DATA FOR THIS EXERCISE: Begin

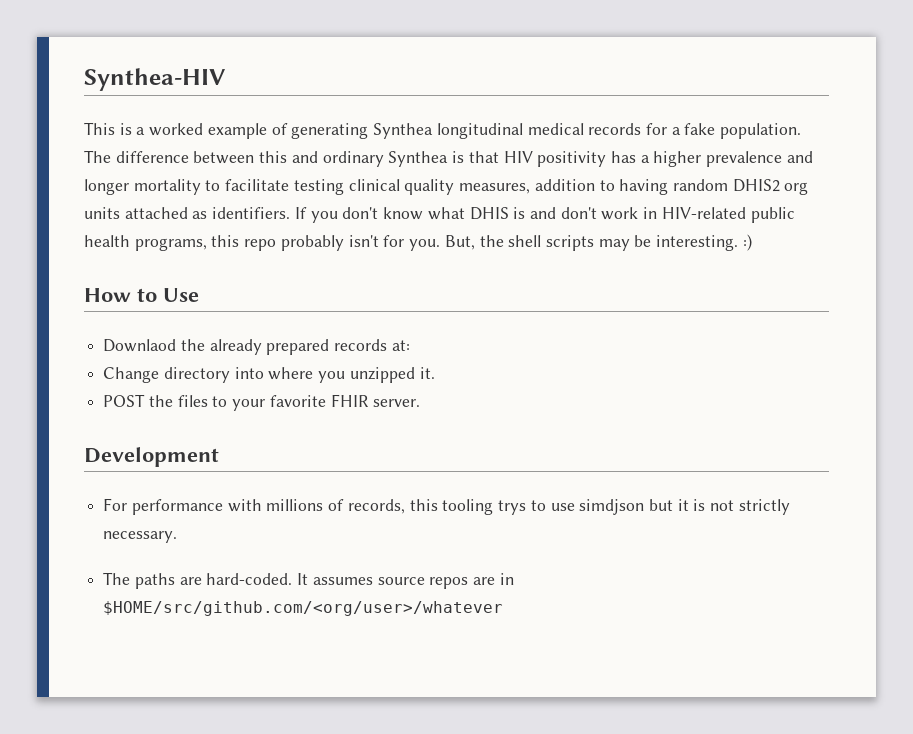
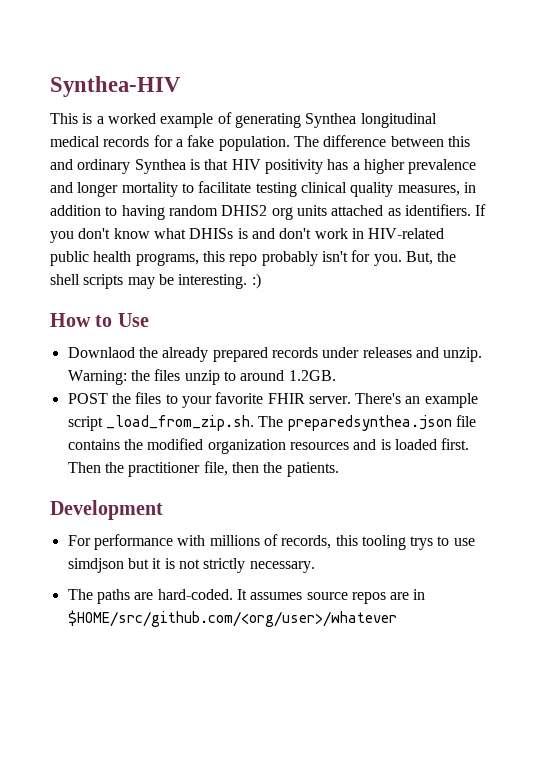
- The difference between this and ordinary Synthea is that HIV positivity has a higher prevalence and longer mortality to facilitate testing clinical quality measures, addition to having random DHIS2 org units attached as identifiers.
+ The difference between this and ordinary Synthea is that HIV positivity has a higher prevalence and longer mortality to facilitate testing clinical quality measures, in addition to having random DHIS2 org units attached as identifiers.
- If you don't know what DHIS is and don't work in HIV-related public health programs, this repo probably isn't for you.
+ If you don't know what DHISs is and don't work in HIV-related public health programs, this repo probably isn't for you.
- Downlaod the already prepared records at:
- Change directory into where you unzipped it.
+ Downlaod the already prepared records under releases and unzip. Warning: the files unzip to around 1.2GB.
+ There's an example script _load_from_zip.sh. The preparedsynthea.json file contains the modified organization resources and is loaded first. Then the practitioner file, then the patients.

DATA FOR THIS EXERCISE: End

● TRY IT: Filter the listing above by the word "repo"; copy each line that passes.

● WRITTEN REPLY:
- If you don't know what DHIS is and don't work in HIV-related public health programs, this repo probably isn't for you.
+ If you don't know what DHISs is and don't work in HIV-related public health programs, this repo probably isn't for you.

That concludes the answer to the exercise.